The structure of Payne's play mirrors his themes. The action goes back and forth through the years; scenes collide or overlap... and within seconds the actors must expose the plight of one or two characters and then proceed to the next. It's a fascinating expose, boiling down to one of Einstein's most prfound quotes:
"Imagination is more important than knowledge. Knowledge is limited. Imagination encircles the world." How these characters faced their dilemmas through time is at the core. Incognito is a disguise or cover. The meaning extends to all humanity who find inspiration in imagination. How else can change occur? How can we move ahead without it? For some, it's pure faith; for others, it's strong will that must somehow include intuition/imagination.

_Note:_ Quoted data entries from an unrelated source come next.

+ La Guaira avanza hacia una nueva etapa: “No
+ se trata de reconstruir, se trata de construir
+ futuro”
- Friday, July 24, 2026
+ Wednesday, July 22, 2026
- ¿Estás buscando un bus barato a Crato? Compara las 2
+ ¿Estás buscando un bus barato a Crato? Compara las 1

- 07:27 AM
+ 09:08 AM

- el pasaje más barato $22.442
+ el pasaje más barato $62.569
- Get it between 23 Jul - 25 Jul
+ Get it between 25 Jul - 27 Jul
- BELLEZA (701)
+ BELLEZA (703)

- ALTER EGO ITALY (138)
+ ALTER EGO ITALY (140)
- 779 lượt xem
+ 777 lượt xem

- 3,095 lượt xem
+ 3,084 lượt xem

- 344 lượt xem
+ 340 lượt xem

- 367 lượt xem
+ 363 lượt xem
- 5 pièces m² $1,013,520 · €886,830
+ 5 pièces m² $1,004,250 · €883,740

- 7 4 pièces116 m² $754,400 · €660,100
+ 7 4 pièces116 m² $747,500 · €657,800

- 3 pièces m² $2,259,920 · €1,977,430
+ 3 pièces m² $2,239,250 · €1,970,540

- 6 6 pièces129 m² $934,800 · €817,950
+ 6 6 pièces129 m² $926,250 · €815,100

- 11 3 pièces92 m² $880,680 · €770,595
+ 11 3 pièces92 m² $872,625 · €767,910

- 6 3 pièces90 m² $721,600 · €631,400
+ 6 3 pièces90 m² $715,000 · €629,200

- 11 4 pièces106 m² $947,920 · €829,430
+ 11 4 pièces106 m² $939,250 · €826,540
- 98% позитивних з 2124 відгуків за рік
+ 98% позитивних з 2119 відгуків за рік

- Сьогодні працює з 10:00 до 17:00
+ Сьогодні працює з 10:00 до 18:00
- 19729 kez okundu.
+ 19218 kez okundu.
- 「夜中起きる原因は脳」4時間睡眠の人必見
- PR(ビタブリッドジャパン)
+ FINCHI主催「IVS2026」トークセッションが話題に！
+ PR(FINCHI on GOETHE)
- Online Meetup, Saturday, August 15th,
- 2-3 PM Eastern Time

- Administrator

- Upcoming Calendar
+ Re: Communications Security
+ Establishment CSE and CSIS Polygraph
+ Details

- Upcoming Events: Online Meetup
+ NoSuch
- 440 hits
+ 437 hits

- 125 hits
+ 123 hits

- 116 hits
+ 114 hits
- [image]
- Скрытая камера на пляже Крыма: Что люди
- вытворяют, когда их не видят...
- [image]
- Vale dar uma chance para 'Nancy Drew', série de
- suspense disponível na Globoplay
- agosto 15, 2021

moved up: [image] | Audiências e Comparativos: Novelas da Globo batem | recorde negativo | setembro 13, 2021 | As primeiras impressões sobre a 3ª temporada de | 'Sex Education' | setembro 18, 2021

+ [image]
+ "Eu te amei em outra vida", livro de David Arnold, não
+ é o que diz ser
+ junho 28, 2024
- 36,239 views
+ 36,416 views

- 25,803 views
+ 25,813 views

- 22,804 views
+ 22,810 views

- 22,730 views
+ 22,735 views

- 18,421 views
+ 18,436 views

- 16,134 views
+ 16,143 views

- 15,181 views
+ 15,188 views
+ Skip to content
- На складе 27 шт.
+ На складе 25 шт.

Under Farmer's meticulous direction the four actors do stunning work. Changing accents from American to British and Irish, they nail each character with great skill. Little dramatic scenes like Zajko and Adams facing a lesbian relationship or Zajko as another character divorcing her husband, played by Fuqua, who goes off and falls instantly in love with a waitress... all of these moments are theatrically riveting and fulfilling.
Don't miss Incognito! I was a tad baffled by some moments at first, but I left the theatre curious and interested in the material, particularly the association of science and music. Improvisational artist Roger Kellaway has composed a lovely piece for Henry to play (Jacobson mimes the piano playing) at play's end. I laud the Rubicon for being adventuresome, for presenting an innovative piece that would normally be presented by the Mark Taper Forum. Their fine artistry is becoming unlimited.